2.5. Pathogenicity analysis of FTD-Breast cancer comorbid genes

We analyzed the pathogenicity for the FTD-Breast cancer comorbid genes (Supplementary Table 8). Results showed that the tools CADD, DANN, ReMM, and fitCons expressed to have the most “likely pathogenic” pathogenicity scores for the FTD-Breast comorbid genes. Tool fitCons expressed all five genes as “likely pathogenic”. DANN expressed genes AKT3, VDAC1, GFAP, and C4A as “likely pathogenic”. CADD and ReMM tools expressed genes VDAC1, GFAP, C4A, ADCYAP1R1 as “likely pathogenic”. LINSIGHT, GenoCanyon, Eigen, Eigen_PC, regBase PAT, and FATHMM-MKL tools expressed one or two genes as “likely pathogenic”. Tool CDTS did not express any of the five genes as “likely pathogenic” (Supplementary Table 8).

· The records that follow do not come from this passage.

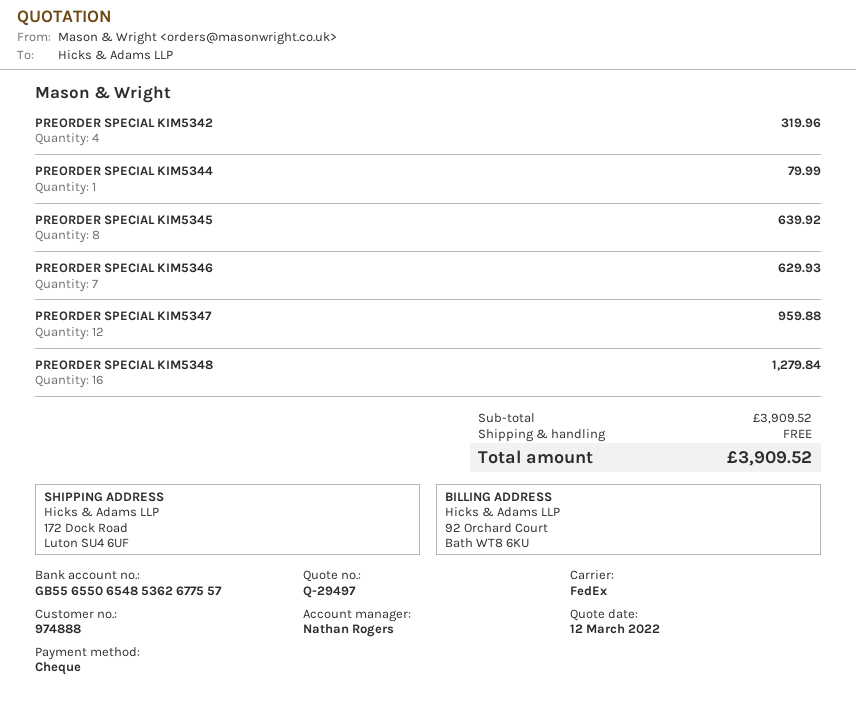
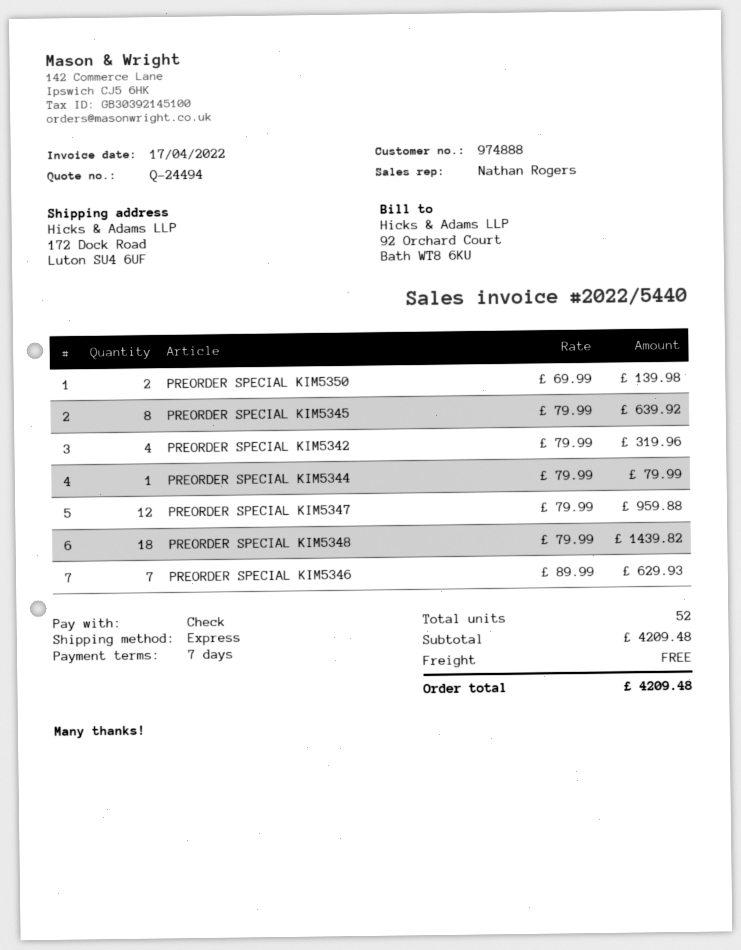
quote number: Q-29497 -> Q-24494
shipping method: FedEx -> express
PREORDER SPECIAL KIM5348: 16 for 1279.84 -> 18 for 1439.82
PREORDER SPECIAL KIM5350: none -> 2 for 139.98
subtotal: 3909.52 -> 4209.48
total: 3909.52 -> 4209.48

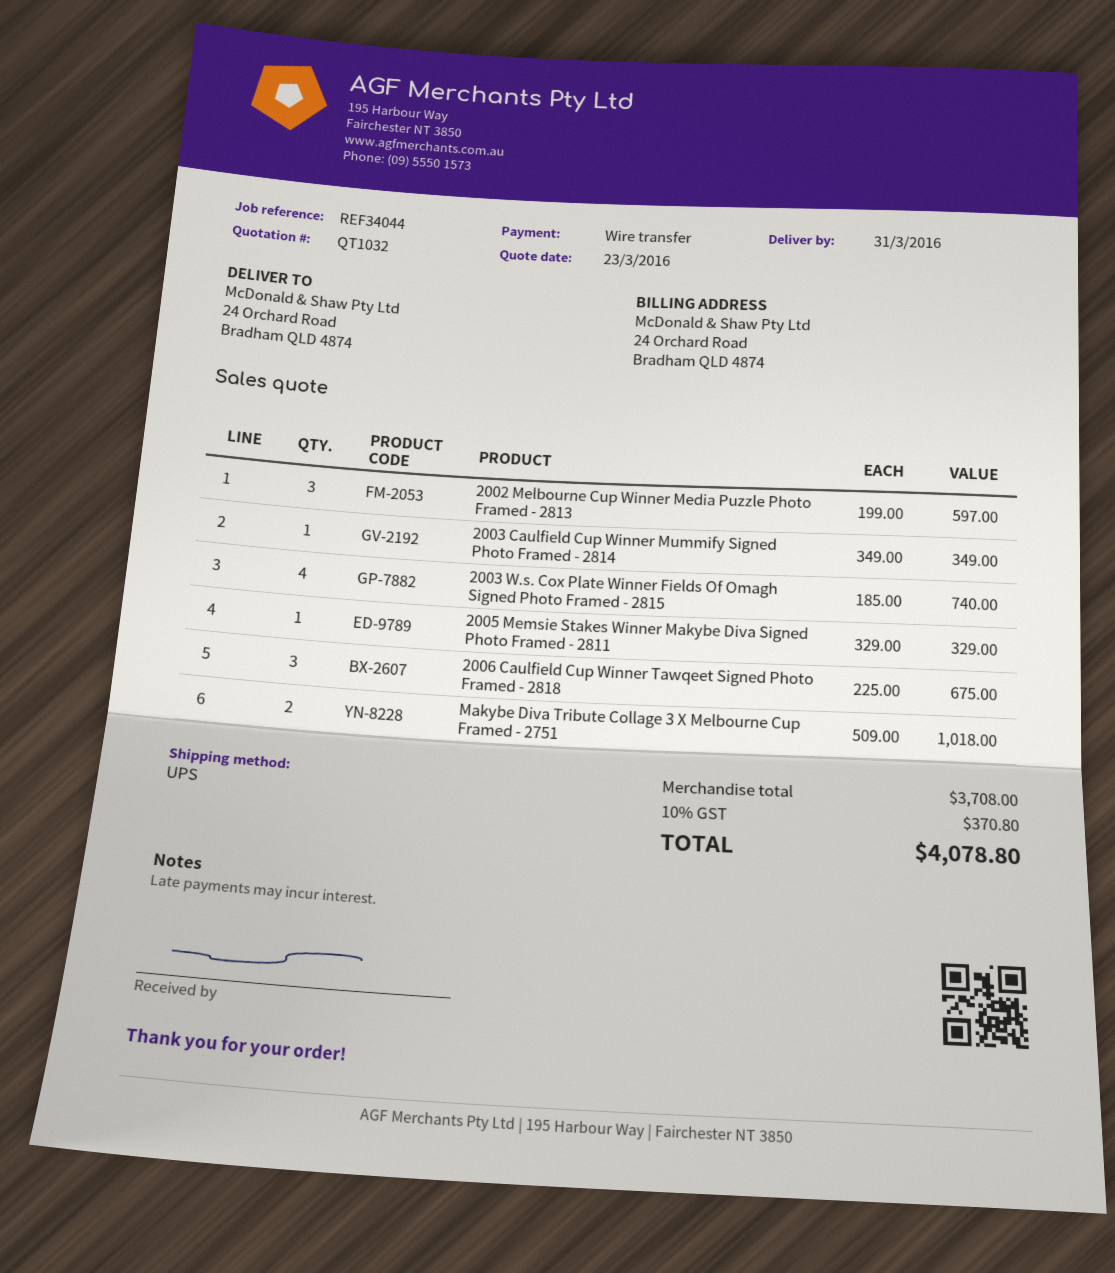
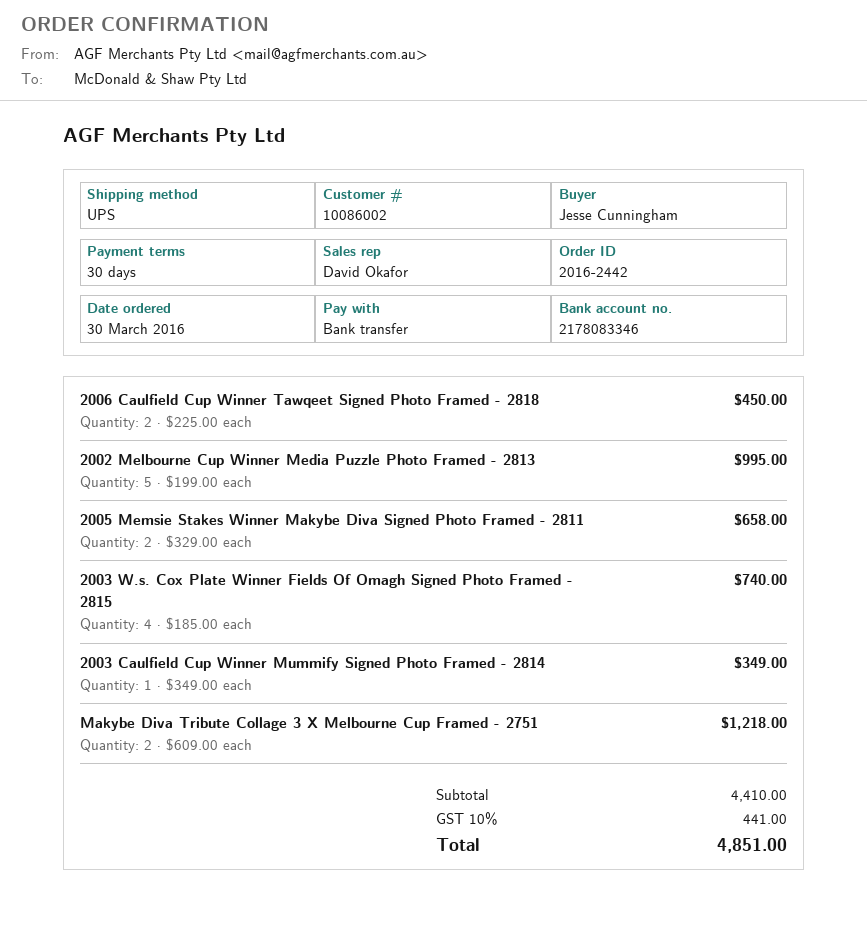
2002 Melbourne Cup Winner Media Puzzle Photo Framed - 2813: 3 x 199.00 = 597.00 -> 5 x 199.00 = 995.00
2005 Memsie Stakes Winner Makybe Diva Signed Photo Framed - 2811: 1 x 329.00 = 329.00 -> 2 x 329.00 = 658.00
2006 Caulfield Cup Winner Tawqeet Signed Photo Framed - 2818: 3 x 225.00 = 675.00 -> 2 x 225.00 = 450.00
Makybe Diva Tribute Collage 3 X Melbourne Cup Framed - 2751: 2 x 509.00 = 1018.00 -> 2 x 609.00 = 1218.00
subtotal: 3708.00 -> 4410.00
tax: 10% = 370.80 -> 10% = 441.00
total: 4078.80 -> 4851.00

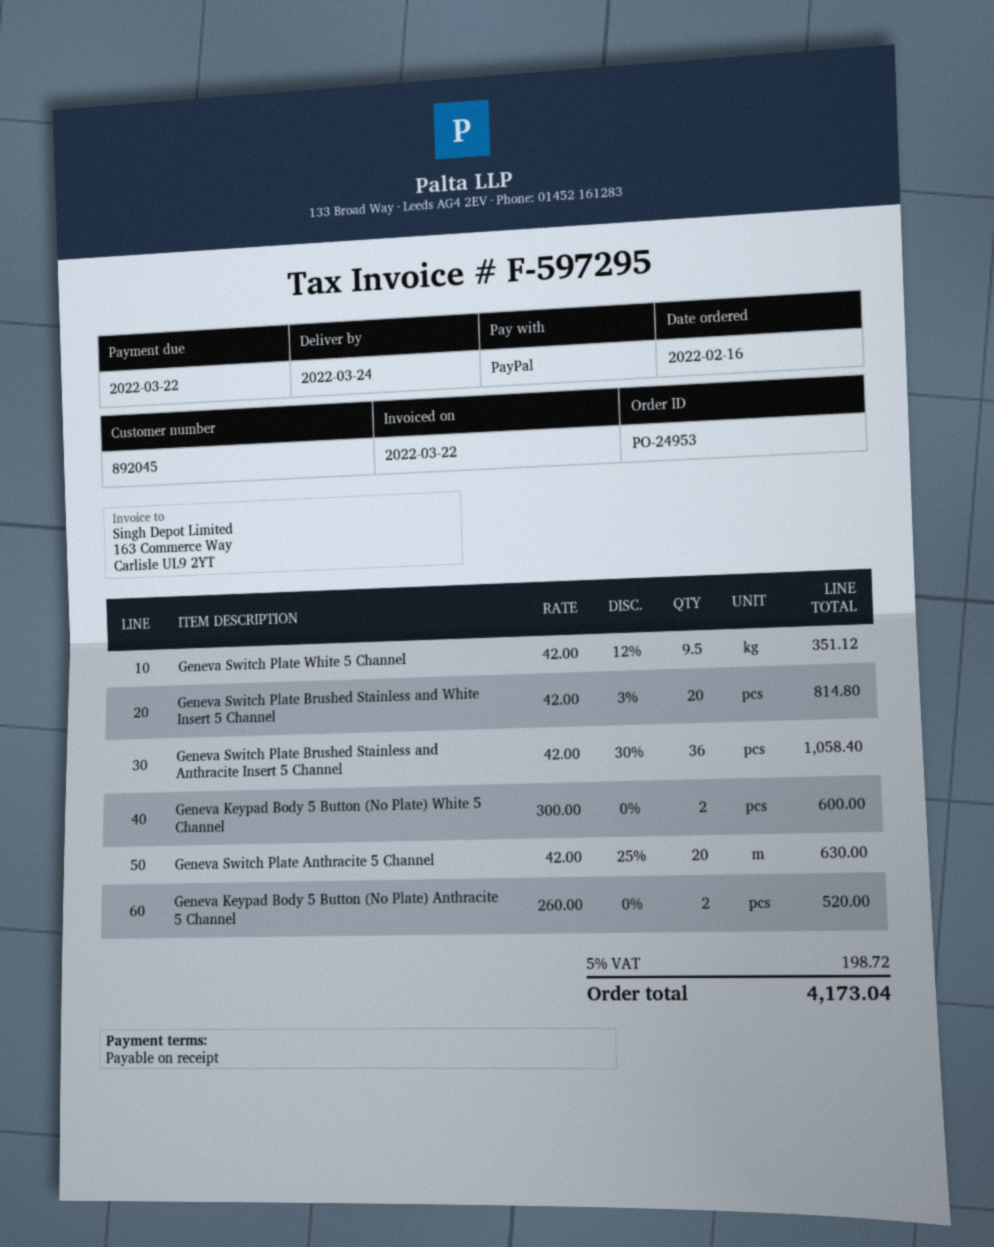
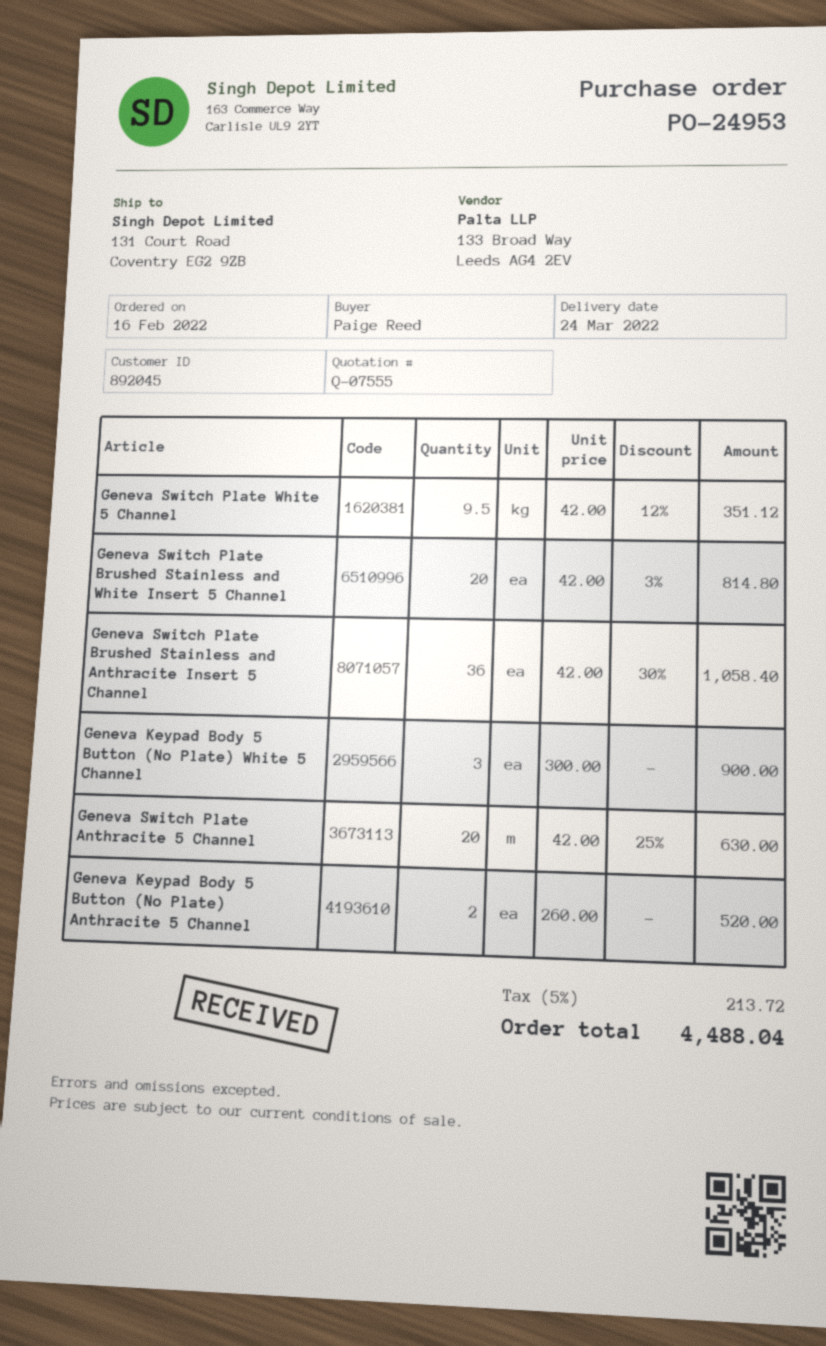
Geneva Keypad Body 5 Button (No Plate) White 5 Channel: 2 x 300.00 = 600.00 -> 3 x 300.00 = 900.00
tax: 5% = 198.72 -> 5% = 213.72
total: 4173.04 -> 4488.04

2.6. Genetic Alteration analysis in FTD-Breast cancer comorbid genes

For the five FTD-Breast Cancer comorbid genes (AKT3, GFAP, C4A, VDAC1, ADCYAP1R1), we analyzed the alterations in the genetic profiles among the different subtypes of breast cancer. Results showed that AKT3 gene has the highest alterations in the genetic biomarker at 11% while VDAC1 has the lowest alterations at 0.8%. ADCYAP1R1 (3%), GFAP (2.5%) and C4A (2.3%) have similar percentages of genetic alterations. In all the genes, many of the alterations are mostly composed of amplification and deep deletion (Figure 5). To analyze these genes at single cell level, we performed the t-sne analysis in the breast cancer subtypes, Triple Negative A (TNA), Triple Negative B (TNB), Luminal A (LA), Luminal B (LB), Basal-like (BL) and H-subtype. Results showed that VDAC1 is highly expressed in all the subtypes whereas AKT3 is expressed in TNA, TNB and H-subtypes (Supplementary Figure 2).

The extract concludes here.